4.2.1 Measures for Mathematical Learning Difficulties

Conceptualizing MLD as difficulties in number and arithmetic processing and given, that these skills are multidimensional, any test can only capture a subset of the broad range of mathematics. Standardized tests for MLD differ in mathematical constructs and tasks used and in the way of implementation and evaluation (see Schneider et al. 2021). Given the limited reading and writing skills in our sample’s age group, the implementation as a group test, and limited testing time, we did not include tests on mathematical reasoning or word problem solving in our study. We operationalize MLD as follows: we focus on number sense related to the cardinal number concept and on basic arithmetic processing in addition and subtraction up to 20. Hence, when we talk about MLD in our study, we are referring to learning difficulties in number and arithmetic processing. Our digital tests were provided in such a way that tasks were presented on the screen and via headphones and children were asked to enter resulting numbers into an input matrix on the touchscreen. The digits on this matrix were arranged in a way that they could not be used as a visual counting aid (see Fig. 1).

Fig. 1
figure 1

Examples for digital mathematical subtasks for the assessment of number and arithmetic processing skills

According to the curriculum for the second half year of grade 1, some easy items were in the number range up to 10 and all items were in the number range up to 20. The difficulty level varies across items. We used a number sense task as well as an auditory arithmetic task with 10 items each and a written arithmetic task on addition and subtraction with 11 items to assess arithmetic skills. Figure 1 demonstrates examples of the three mathematical subtasks.

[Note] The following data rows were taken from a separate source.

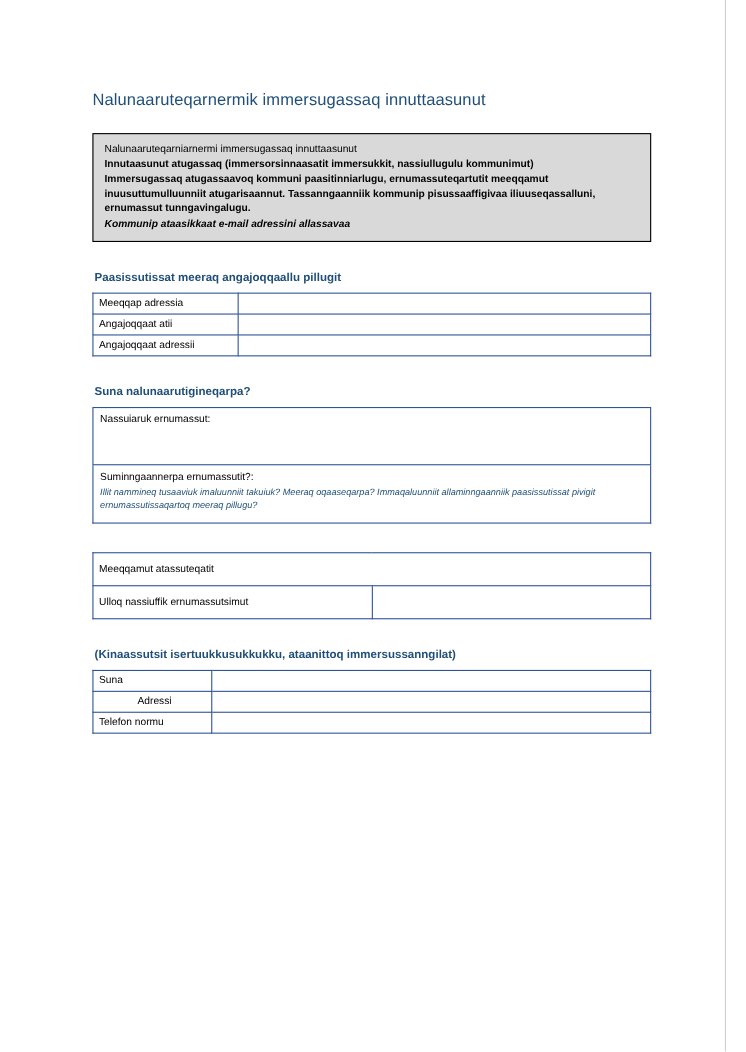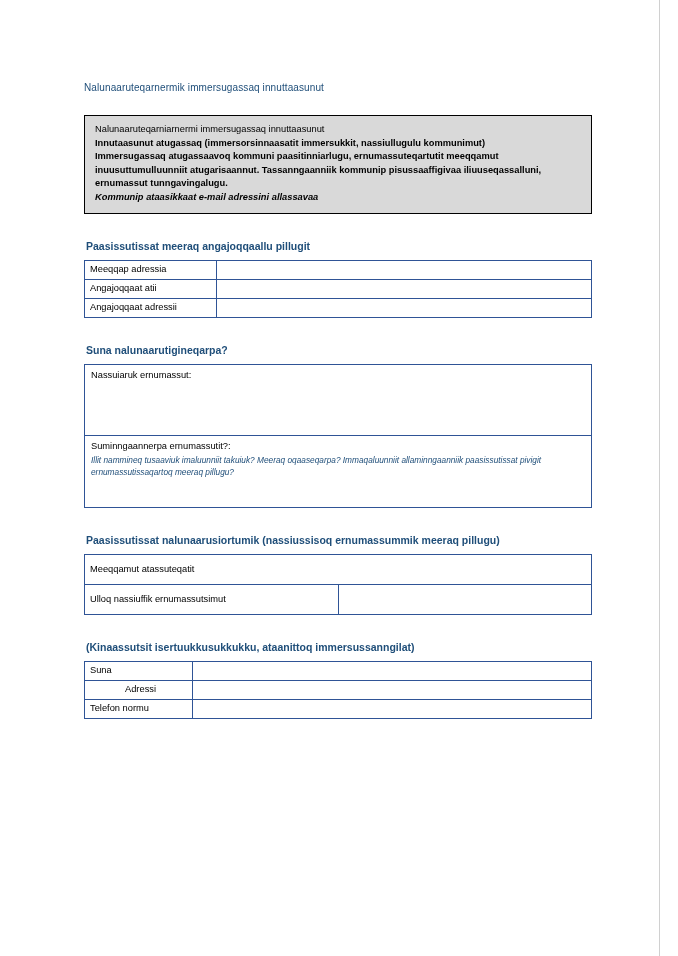"Nalunaaruteqarnermik immersugassaq" .doc-title { font-size: 10px -> 15px }
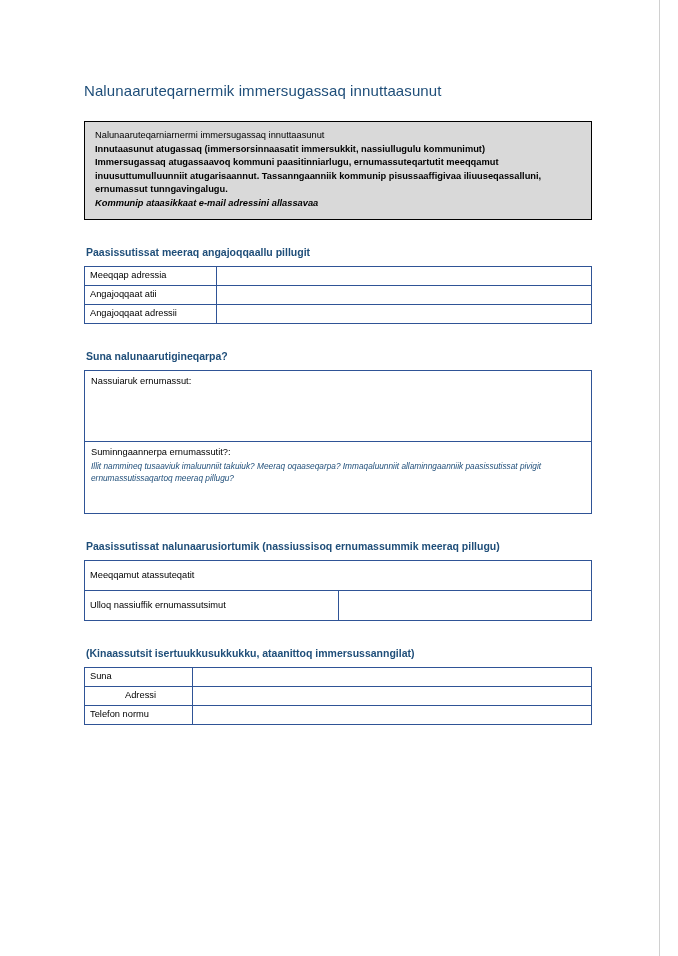"Nassuiaruk ernumassut:" .qbox { padding: 5px 6px 23px 6px -> 5px 6px 4px 6px }
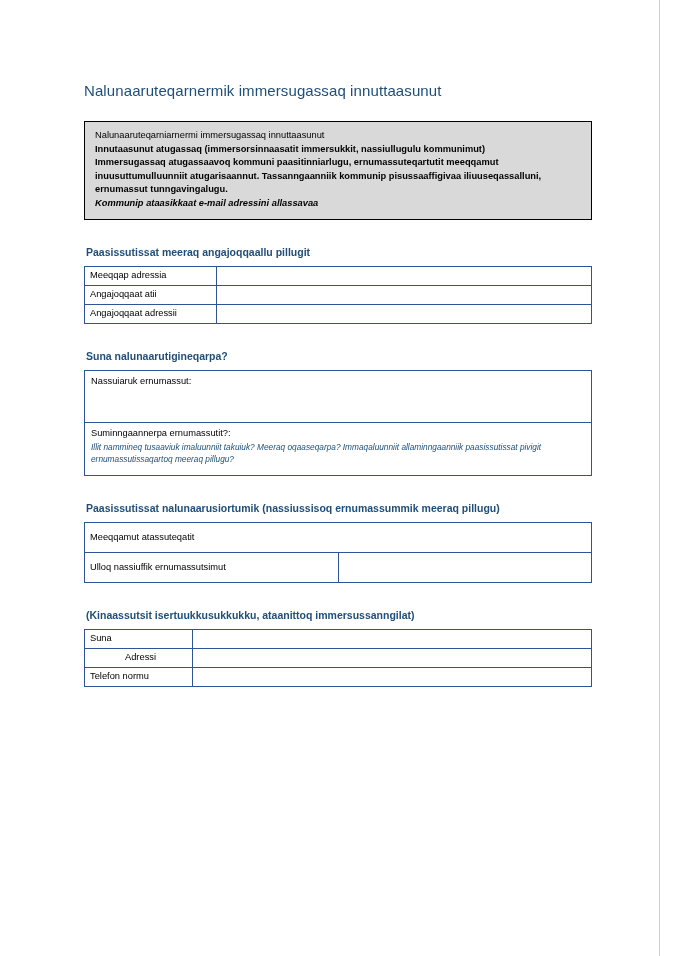"Paasissutissat nalunaarusiortumik" h2.section-title { html: <h2>Paasissutissat nalunaarusiortumik (nassiussisoq ernumassummik meeraq pillugu)</h2> -> none }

The number sense task aims to measure number processing skills based on the cardinal number concept. The task demands subitizing skills when there are just a few balls and groupitizing skills when for example 5 + 3 balls are displayed for a short time (Dornheim 2008, p. 257; Schindler et al. 2020). The balls were presented for 1.7 seconds on the screen. This display duration is typically too short to count the balls. Hence, children had to internalize and structure the visual number representation and operate with the numbers in mind in order to determine the number of balls. We used this number sense task because it is known as a strong math-specific predictor of MLD (Schneider et al. 2021, p. 74).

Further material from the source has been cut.